- Theatrical release poster
- Directed by: Jo George
- Written by: Sagar
- Screenplay by: Sagar
- Produced by: Faizal Raja
- Starring: Sreenath Bhasi Vani Viswanath Lal Saiju Kurup Raveena Ravi
- Cinematography: Saneesh Stanly
- Edited by: Noufal Abdulla
- Music by: Varun Unni
- Production company: Little Crew Production
- Distributed by: Central Pictures
- Release date: 23 May 2025;
- Running time: 129 minutes
- Country: India
- Language: Malayalam

= Azadi (2025 film) =

Azadi is a 2025 Indian Malayalam-language crime thriller film directed by debutant Jo George and written by Sagar. The film stars Sreenath Bhasi, Vani Viswanath, Lal, Saiju Kurup, and Raveena Ravi in pivotal roles. The film is inspired from a true incident. It is produced by Faizal Raja under the banner of Little Crew Production, the film was released theatrically on 23 May 2025. The film did receive a U/A 16+ certificate for strong bloody violence.

== Plot ==
Set primarily within the confines of Kottayam Medical College, the narrative follows Ganga, a mute pregnant prisoner accused of murdering a political leader's son. As she is admitted to the hospital to deliver her baby, her husband Raghu devises a 24-hour escape plan involving a network of insiders. However, their past catches up with them as adversaries infiltrate the hospital, turning the escape mission into a perilous fight for survival. The film delves into themes of justice, revenge and the complexities of human relationships.

== Cast ==
- Sreenath Bhasi as Raghu
- Raveena Ravi as Ganga
- Lal as Kaappa Shivan
- Vani Viswanath as DIG Rani Thomas IPS
- Saiju Kurup as Sam
- Asha Madathil Sreekanth as Renuka
- Maala Parvathi as Doctor
- Gilu Joseph as Mini
- Abhiram Radhakrishnan as Sathyan
- T. G. Ravi as Adv. Gangadhara Menon
- Rajesh Sharma as Pappan
- Shobi Thilakan as Superintendent William Francis IPS
- Vijayakumar as SI Hakkim
- Boban Samuel as Mohan
- Muhammad Faizal as Muneer
- Jordy Poonjar as Sebastian

== Production ==
Azadi marks the directorial debut of Jo George. The screenplay was penned by Sagar, known for his work in films like Veekam and Sathyam Mathrame Bodhippikku. The film's cinematography was handled by Saneesh Stanly, with editing by Noufal Abdulla. Varun Unni composed the music, while the production design was led by Sahas Bala.

== Music ==
The film's music was composed by Varun Unni, with lyrics written by Harinarayanan.

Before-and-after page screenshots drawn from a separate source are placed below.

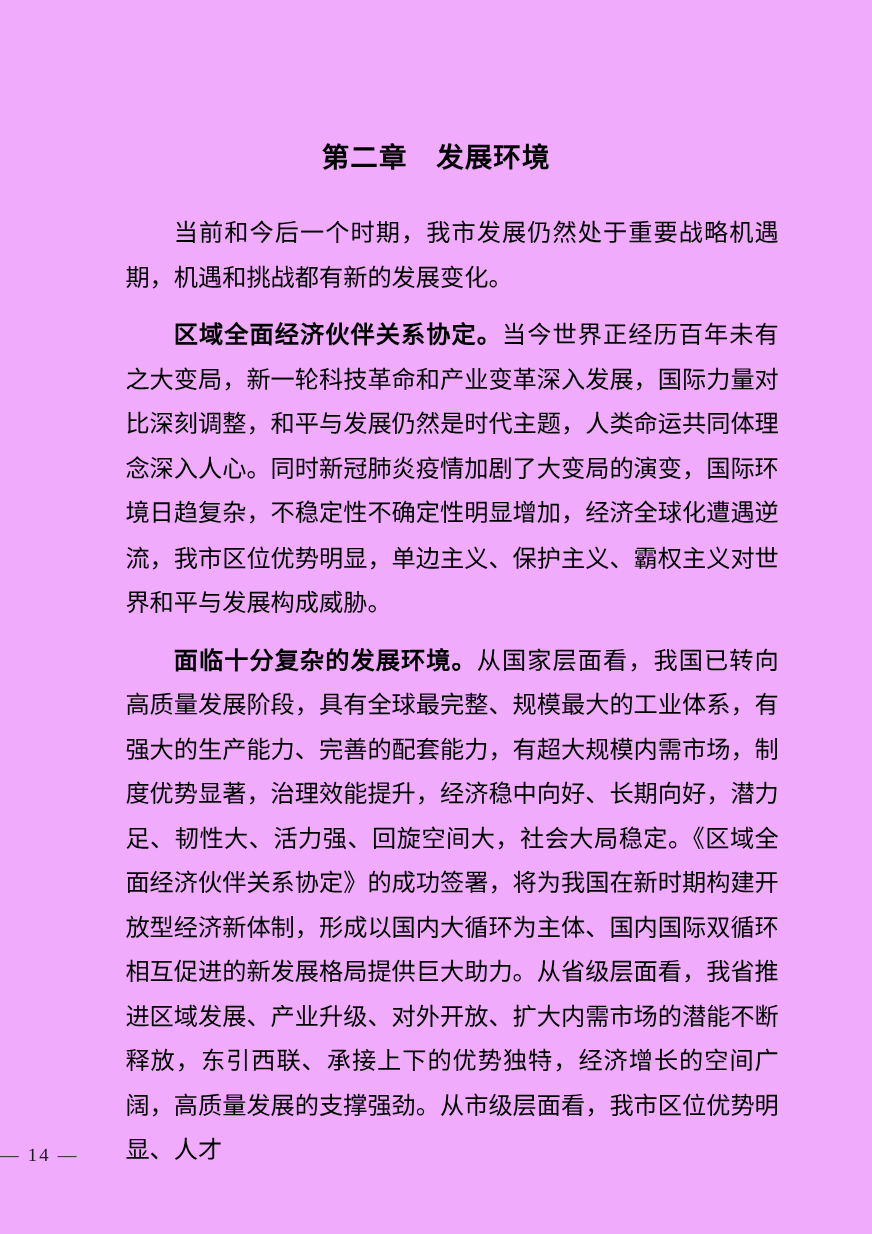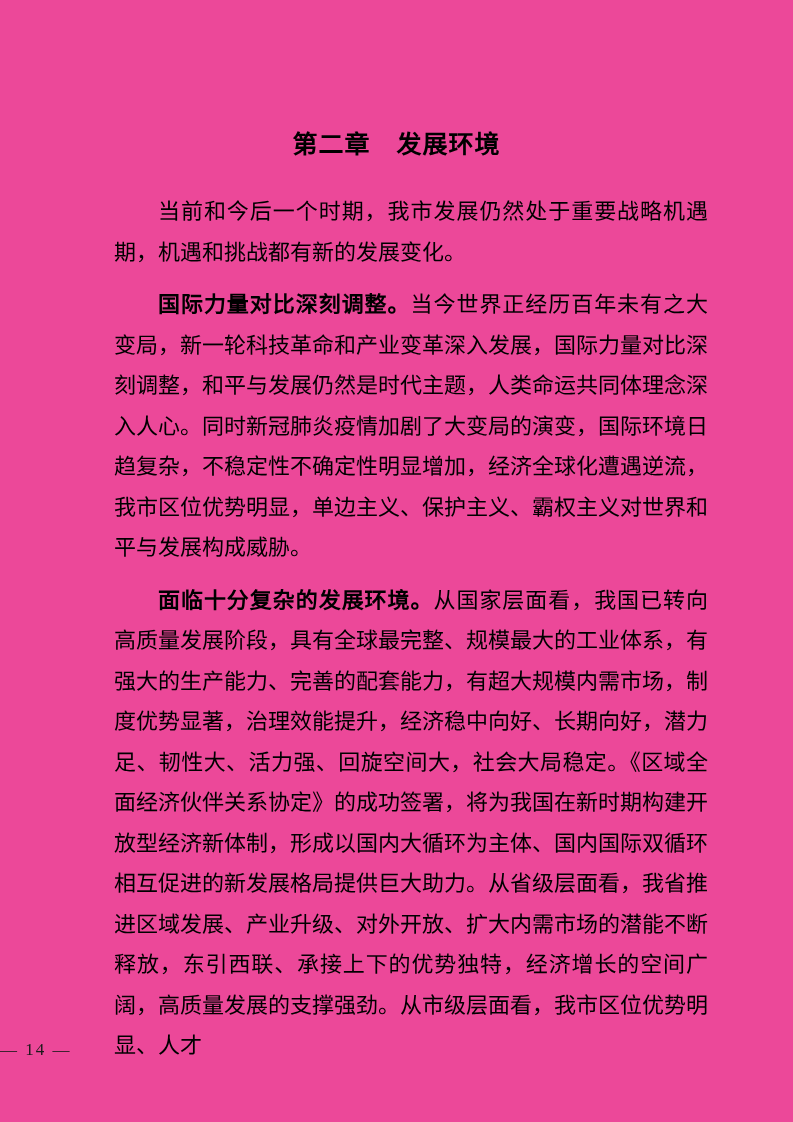--- a/index.html
+++ b/index.html
@@ -12,7 +12,7 @@
     width: 793px;
     height: 1122px;
     margin: 0 auto;
-    background: #ec4899;
+    background: #f0abfc;
     overflow: hidden;
     font-family: "Liberation Sans", "DejaVu Sans", sans-serif;
     color: #000000;

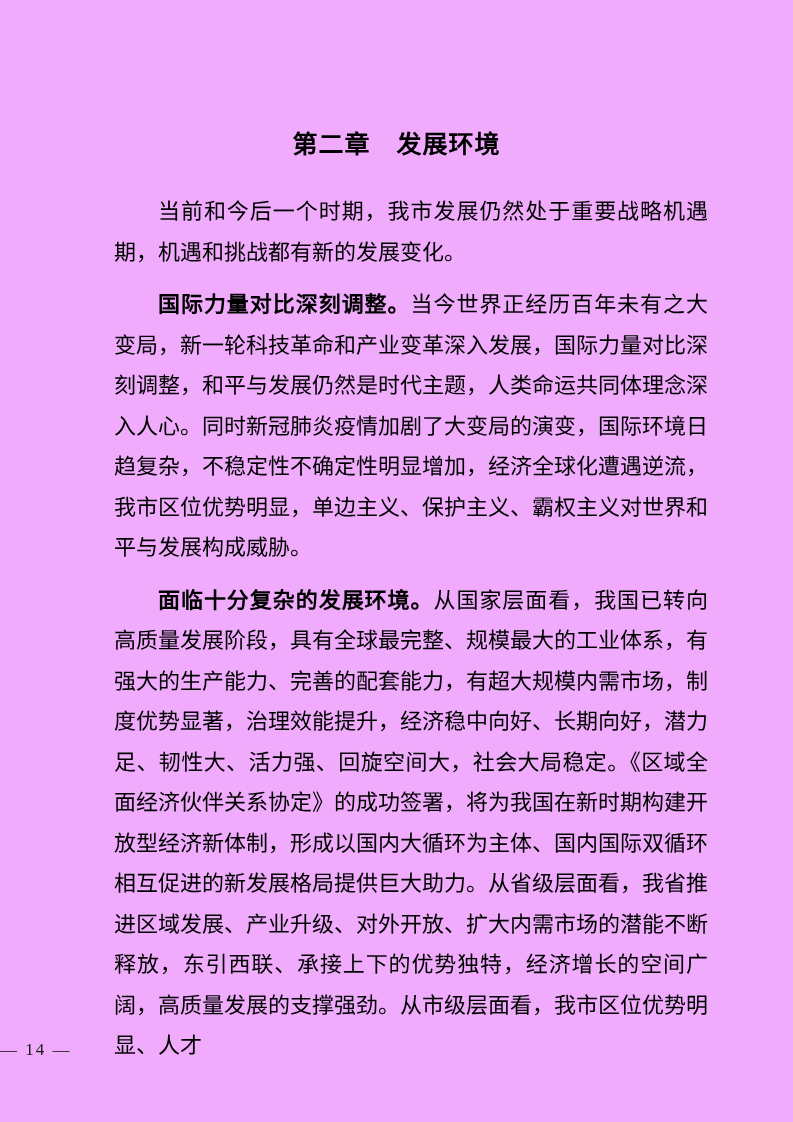--- a/index.html
+++ b/index.html
@@ -67,7 +67,7 @@
 
     <p><span class="lead"></span><span>当前和今后一个时期，我市发展仍然处于重要战略机遇期，机遇和挑战都有新的发展变化。</span></p>
 
-    <p><span class="lead">国际力量对比深刻调整。</span><span>当今世界正经历百年未有之大变局，新一轮科技革命和产业变革深入发展，国际力量对比深刻调整，和平与发展仍然是时代主题，人类命运共同体理念深入人心。同时新冠肺炎疫情加剧了大变局的演变，国际环境日趋复杂，不稳定性不确定性明显增加，经济全球化遭遇逆流，我市区位优势明显，单边主义、保护主义、霸权主义对世界和平与发展构成威胁。</span></p>
+    <p><span class="lead">区域全面经济伙伴关系协定。</span><span>当今世界正经历百年未有之大变局，新一轮科技革命和产业变革深入发展，国际力量对比深刻调整，和平与发展仍然是时代主题，人类命运共同体理念深入人心。同时新冠肺炎疫情加剧了大变局的演变，国际环境日趋复杂，不稳定性不确定性明显增加，经济全球化遭遇逆流，我市区位优势明显，单边主义、保护主义、霸权主义对世界和平与发展构成威胁。</span></p>
 
     <p><span class="lead">面临十分复杂的发展环境。</span><span>从国家层面看，我国已转向高质量发展阶段，具有全球最完整、规模最大的工业体系，有强大的生产能力、完善的配套能力，有超大规模内需市场，制度优势显著，治理效能提升，经济稳中向好、长期向好，潜力足、韧性大、活力强、回旋空间大，社会大局稳定。《区域全面经济伙伴关系协定》的成功签署，将为我国在新时期构建开放型经济新体制，形成以国内大循环为主体、国内国际双循环相互促进的新发展格局提供巨大助力。从省级层面看，我省推进区域发展、产业升级、对外开放、扩大内需市场的潜能不断释放，东引西联、承接上下的优势独特，经济增长的空间广阔，高质量发展的支撑强劲。从市级层面看，我市区位优势明显、人才</span></p>
 

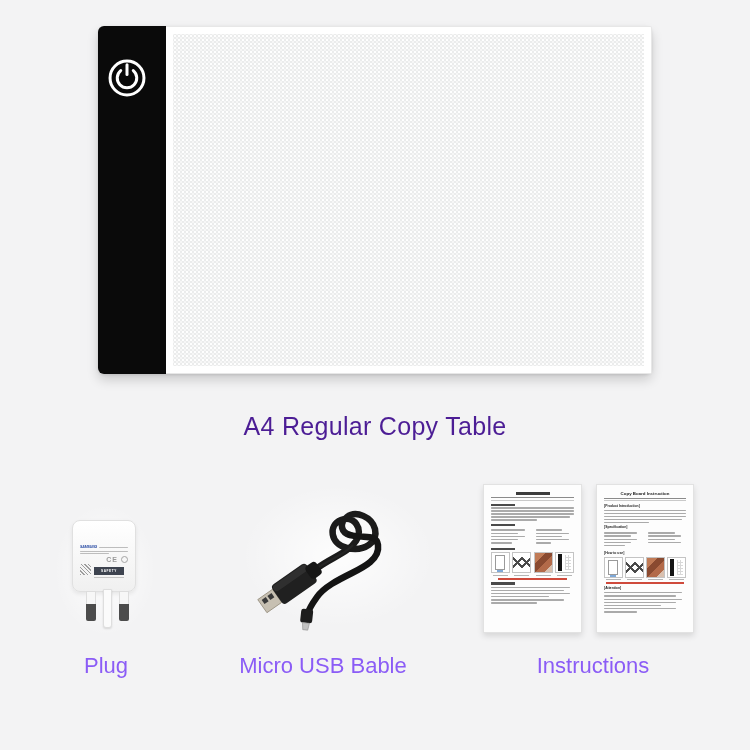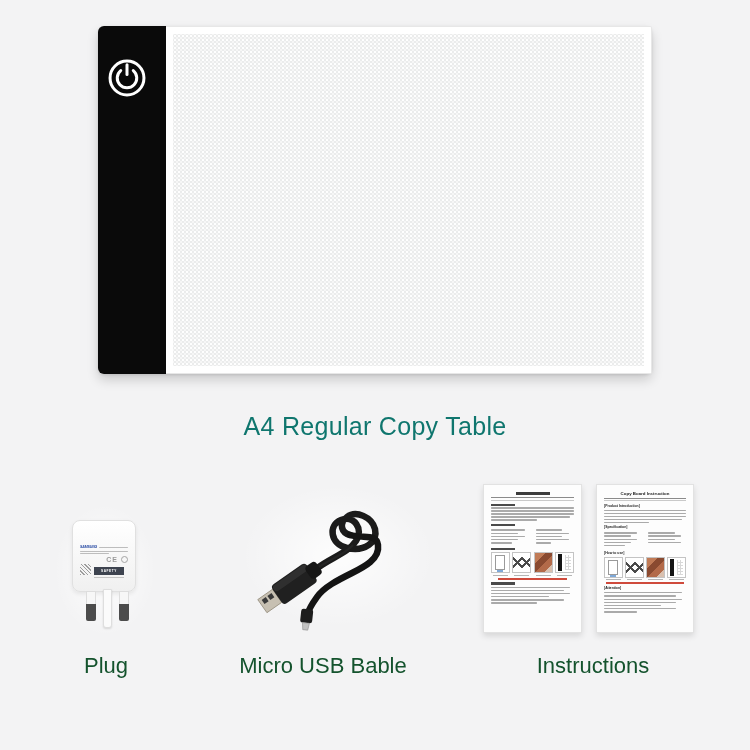--- a/index.html
+++ b/index.html
@@ -21,7 +21,7 @@
 
   
   .title{position:absolute;left:0;top:412px;width:750px;text-align:center;
-         font-size:25px;color:#0f766e;letter-spacing:.3px;}
+         font-size:25px;color:#4c1d95;letter-spacing:.3px;}
 
   
   .cap{position:absolute;font-size:22px;color:#14532d;text-align:center;}

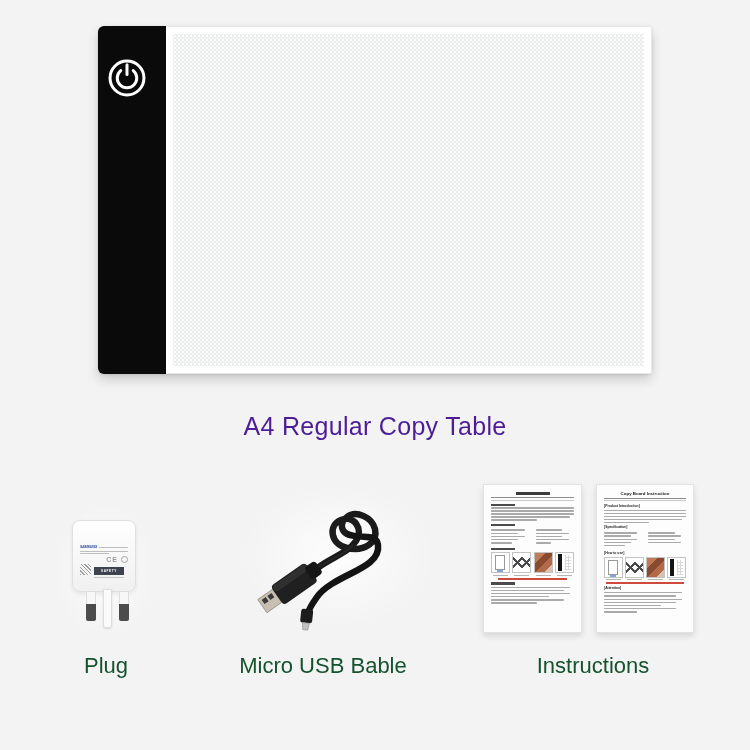--- a/index.html
+++ b/index.html
@@ -24,7 +24,7 @@
          font-size:25px;color:#4c1d95;letter-spacing:.3px;}
 
   
-  .cap{position:absolute;font-size:22px;color:#14532d;text-align:center;}
+  .cap{position:absolute;font-size:22px;color:#8b5cf6;text-align:center;}
   .cap.plug-cap{left:46px;top:653px;width:120px;}
   .cap.usb-cap{left:233px;top:653px;width:180px;text-align:center;}
   .cap.ins-cap{left:503px;top:653px;width:180px;text-align:center;}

The soundtrack complements the film's intense narrative and emotional depth.

== Release ==
===Theatrical===
Azadi was released in theaters across India on 23 May 2025, coinciding with the 75th anniversary of Central Pictures, the film's distributor.

===Home Media ===
The film secured its digital streaming rights with ManoramaMAX prior to its theatrical release, a rare move in the Malayalam film industry. The OTT release date is 27'th June 2025.

== Reception ==
Critics praised Azadi for its gripping narrative and strong performances. Sreenath Bhasi's portrayal of Raghu was highlighted for its intensity, while Vani Viswanath's return to the screen as a formidable police officer was well received. The film's unique setting—a prison break unfolding within a hospital—was noted for adding a fresh twist to the genre.